Among the entries below, count the lines where the string "Bash" occurs, and give only the number.

··· Information shown ···

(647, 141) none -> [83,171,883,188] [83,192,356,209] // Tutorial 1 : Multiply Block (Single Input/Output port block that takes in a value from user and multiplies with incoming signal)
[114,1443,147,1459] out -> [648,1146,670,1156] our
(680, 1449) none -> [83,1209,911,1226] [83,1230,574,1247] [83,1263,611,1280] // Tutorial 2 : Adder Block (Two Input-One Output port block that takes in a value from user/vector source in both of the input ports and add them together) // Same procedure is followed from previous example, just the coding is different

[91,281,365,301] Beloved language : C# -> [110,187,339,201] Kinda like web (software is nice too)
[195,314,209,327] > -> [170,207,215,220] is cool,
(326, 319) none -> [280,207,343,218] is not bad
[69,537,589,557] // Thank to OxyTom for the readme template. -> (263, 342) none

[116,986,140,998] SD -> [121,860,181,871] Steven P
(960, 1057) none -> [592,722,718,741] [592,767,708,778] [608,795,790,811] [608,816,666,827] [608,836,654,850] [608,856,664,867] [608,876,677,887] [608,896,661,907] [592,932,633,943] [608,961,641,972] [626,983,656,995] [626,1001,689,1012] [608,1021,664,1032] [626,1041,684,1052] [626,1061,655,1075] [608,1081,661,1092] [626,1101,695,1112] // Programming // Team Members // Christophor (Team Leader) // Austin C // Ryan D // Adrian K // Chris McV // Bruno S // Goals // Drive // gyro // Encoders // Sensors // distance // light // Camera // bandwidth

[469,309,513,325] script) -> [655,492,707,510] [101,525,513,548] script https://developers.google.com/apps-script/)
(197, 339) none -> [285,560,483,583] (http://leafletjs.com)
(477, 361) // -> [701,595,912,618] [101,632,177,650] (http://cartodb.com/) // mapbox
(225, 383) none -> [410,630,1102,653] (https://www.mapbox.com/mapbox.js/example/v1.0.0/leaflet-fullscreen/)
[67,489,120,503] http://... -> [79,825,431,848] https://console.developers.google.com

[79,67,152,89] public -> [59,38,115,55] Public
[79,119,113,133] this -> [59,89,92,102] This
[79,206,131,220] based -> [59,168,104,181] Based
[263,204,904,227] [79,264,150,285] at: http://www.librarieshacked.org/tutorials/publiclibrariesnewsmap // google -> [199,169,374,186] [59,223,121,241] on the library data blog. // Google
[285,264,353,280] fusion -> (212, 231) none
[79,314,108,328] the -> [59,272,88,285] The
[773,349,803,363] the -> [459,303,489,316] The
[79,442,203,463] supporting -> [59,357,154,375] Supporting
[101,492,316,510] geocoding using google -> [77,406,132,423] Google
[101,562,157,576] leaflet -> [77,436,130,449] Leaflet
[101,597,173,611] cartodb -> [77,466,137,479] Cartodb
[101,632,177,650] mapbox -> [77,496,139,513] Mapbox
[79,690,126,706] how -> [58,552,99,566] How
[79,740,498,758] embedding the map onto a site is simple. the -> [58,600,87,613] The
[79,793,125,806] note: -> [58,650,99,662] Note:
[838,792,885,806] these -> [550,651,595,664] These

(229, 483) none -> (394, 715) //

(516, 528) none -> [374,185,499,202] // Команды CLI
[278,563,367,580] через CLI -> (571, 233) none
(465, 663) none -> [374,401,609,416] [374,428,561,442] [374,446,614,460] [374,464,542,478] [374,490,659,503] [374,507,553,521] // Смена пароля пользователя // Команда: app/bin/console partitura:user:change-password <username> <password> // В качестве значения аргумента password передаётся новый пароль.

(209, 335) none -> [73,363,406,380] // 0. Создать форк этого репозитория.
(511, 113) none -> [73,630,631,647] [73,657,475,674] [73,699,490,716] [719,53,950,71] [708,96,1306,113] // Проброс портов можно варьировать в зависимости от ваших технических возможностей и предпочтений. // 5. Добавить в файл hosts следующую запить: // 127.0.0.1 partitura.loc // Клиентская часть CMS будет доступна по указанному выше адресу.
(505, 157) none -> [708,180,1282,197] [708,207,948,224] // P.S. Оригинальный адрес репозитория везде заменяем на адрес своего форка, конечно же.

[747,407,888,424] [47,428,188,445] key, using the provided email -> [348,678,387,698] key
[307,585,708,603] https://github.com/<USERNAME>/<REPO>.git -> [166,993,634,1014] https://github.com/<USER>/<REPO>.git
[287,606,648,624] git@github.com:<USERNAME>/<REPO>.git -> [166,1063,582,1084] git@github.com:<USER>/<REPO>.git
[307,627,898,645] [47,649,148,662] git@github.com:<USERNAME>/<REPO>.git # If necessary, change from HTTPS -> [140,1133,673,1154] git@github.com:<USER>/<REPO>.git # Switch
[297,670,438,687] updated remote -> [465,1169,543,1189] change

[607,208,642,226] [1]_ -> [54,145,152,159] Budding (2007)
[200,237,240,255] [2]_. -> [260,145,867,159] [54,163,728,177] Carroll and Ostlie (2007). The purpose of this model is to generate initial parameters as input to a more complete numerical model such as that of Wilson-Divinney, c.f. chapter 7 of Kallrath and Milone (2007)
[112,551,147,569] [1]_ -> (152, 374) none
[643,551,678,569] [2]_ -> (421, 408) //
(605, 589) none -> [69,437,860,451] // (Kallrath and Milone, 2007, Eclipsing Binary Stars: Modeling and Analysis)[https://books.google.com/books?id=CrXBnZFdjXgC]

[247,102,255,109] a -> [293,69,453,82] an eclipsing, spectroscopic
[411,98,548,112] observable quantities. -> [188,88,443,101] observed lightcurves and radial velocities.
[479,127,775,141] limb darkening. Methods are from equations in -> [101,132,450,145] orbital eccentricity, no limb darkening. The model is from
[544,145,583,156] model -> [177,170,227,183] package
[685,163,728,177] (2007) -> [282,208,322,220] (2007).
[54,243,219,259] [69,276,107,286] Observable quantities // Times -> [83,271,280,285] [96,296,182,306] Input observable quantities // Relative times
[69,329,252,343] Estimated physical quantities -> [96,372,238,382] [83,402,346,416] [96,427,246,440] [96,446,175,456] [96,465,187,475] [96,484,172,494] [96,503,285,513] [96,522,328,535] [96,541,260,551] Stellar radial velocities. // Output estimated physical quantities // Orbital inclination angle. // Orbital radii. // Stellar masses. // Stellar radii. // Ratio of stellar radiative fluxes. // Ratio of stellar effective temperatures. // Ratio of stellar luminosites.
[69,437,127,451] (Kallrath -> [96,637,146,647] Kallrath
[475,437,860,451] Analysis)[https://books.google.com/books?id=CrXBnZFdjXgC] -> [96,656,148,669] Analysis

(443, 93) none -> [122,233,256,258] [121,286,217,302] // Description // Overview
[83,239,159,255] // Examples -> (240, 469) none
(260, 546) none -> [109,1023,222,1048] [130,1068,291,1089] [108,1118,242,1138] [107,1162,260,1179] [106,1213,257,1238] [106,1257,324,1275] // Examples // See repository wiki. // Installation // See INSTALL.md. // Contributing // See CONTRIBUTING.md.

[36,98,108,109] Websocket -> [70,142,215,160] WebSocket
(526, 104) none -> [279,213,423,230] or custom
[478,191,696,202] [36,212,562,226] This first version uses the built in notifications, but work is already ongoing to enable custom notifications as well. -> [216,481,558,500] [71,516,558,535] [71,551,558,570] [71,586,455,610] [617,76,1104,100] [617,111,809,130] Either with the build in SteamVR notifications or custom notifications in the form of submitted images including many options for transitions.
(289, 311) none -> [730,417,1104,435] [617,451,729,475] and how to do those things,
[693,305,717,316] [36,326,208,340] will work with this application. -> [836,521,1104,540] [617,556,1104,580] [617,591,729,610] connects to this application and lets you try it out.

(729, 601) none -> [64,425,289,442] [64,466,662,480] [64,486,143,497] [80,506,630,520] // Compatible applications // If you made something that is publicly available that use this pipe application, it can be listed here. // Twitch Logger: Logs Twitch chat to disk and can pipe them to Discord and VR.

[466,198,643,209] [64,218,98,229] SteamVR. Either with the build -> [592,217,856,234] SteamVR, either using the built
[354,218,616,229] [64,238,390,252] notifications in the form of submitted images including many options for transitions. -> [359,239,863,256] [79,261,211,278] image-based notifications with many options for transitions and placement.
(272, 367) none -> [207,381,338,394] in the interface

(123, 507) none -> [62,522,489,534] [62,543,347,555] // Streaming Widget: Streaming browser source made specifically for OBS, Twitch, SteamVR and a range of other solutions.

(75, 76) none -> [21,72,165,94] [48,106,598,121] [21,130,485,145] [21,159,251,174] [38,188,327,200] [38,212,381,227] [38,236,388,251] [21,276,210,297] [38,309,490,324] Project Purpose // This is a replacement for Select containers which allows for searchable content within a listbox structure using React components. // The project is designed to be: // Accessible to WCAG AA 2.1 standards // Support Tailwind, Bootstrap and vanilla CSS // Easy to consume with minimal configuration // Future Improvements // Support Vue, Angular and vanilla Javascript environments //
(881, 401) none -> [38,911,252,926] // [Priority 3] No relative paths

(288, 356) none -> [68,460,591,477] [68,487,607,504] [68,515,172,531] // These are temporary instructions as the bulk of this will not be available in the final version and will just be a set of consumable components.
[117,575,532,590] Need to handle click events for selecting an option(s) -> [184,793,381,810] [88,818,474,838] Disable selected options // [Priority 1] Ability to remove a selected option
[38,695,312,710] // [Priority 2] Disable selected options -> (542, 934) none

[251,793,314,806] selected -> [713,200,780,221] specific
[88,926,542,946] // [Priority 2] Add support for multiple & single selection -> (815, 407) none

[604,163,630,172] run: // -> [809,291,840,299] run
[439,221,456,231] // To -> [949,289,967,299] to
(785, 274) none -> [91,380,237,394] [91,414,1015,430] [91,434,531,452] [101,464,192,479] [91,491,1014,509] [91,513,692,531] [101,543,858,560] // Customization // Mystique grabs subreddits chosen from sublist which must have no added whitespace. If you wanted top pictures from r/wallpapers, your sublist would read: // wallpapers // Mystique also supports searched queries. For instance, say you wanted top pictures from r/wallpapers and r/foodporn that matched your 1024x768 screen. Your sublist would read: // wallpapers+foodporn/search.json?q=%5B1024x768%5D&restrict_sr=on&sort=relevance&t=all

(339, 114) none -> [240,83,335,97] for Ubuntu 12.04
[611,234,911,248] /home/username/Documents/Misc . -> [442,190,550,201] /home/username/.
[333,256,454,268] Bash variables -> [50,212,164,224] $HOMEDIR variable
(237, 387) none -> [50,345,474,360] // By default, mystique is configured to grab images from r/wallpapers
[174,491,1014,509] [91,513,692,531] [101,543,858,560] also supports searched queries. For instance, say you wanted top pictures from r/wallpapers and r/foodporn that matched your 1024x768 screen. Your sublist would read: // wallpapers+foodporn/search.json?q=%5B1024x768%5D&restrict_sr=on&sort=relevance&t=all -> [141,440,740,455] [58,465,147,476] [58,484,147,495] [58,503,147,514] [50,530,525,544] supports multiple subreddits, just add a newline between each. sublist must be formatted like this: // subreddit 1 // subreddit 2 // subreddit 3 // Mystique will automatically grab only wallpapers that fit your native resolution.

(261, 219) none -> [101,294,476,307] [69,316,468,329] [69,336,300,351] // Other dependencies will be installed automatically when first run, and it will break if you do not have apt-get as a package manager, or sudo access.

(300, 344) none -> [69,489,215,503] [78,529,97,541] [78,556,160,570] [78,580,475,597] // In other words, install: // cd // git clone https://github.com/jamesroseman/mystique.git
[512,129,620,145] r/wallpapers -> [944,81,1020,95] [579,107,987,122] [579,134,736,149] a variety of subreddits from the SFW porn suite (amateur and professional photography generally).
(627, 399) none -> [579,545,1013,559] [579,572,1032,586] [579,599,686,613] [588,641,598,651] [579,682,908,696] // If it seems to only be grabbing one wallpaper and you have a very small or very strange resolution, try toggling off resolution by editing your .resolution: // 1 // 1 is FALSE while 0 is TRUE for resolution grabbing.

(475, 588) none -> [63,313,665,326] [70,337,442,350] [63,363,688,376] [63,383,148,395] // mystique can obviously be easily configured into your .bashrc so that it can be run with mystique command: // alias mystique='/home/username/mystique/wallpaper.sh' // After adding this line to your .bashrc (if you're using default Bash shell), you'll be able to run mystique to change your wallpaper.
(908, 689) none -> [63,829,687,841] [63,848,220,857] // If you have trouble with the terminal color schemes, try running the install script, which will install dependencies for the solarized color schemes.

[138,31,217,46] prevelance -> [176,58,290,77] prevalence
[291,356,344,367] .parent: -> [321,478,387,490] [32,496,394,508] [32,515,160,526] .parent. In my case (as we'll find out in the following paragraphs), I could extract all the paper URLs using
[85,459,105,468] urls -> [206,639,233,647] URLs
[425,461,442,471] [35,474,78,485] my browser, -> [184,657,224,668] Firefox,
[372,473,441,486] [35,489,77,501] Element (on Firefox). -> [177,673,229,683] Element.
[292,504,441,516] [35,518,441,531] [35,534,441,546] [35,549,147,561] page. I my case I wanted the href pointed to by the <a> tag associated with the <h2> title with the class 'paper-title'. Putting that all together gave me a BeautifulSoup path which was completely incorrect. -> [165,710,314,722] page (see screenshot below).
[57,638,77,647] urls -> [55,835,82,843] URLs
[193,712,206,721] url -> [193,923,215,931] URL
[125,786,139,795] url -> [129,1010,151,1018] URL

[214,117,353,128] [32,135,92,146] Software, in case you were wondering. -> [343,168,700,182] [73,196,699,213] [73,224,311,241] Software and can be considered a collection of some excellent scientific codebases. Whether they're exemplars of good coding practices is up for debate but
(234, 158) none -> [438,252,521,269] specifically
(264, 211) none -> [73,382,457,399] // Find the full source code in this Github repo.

···

Response
2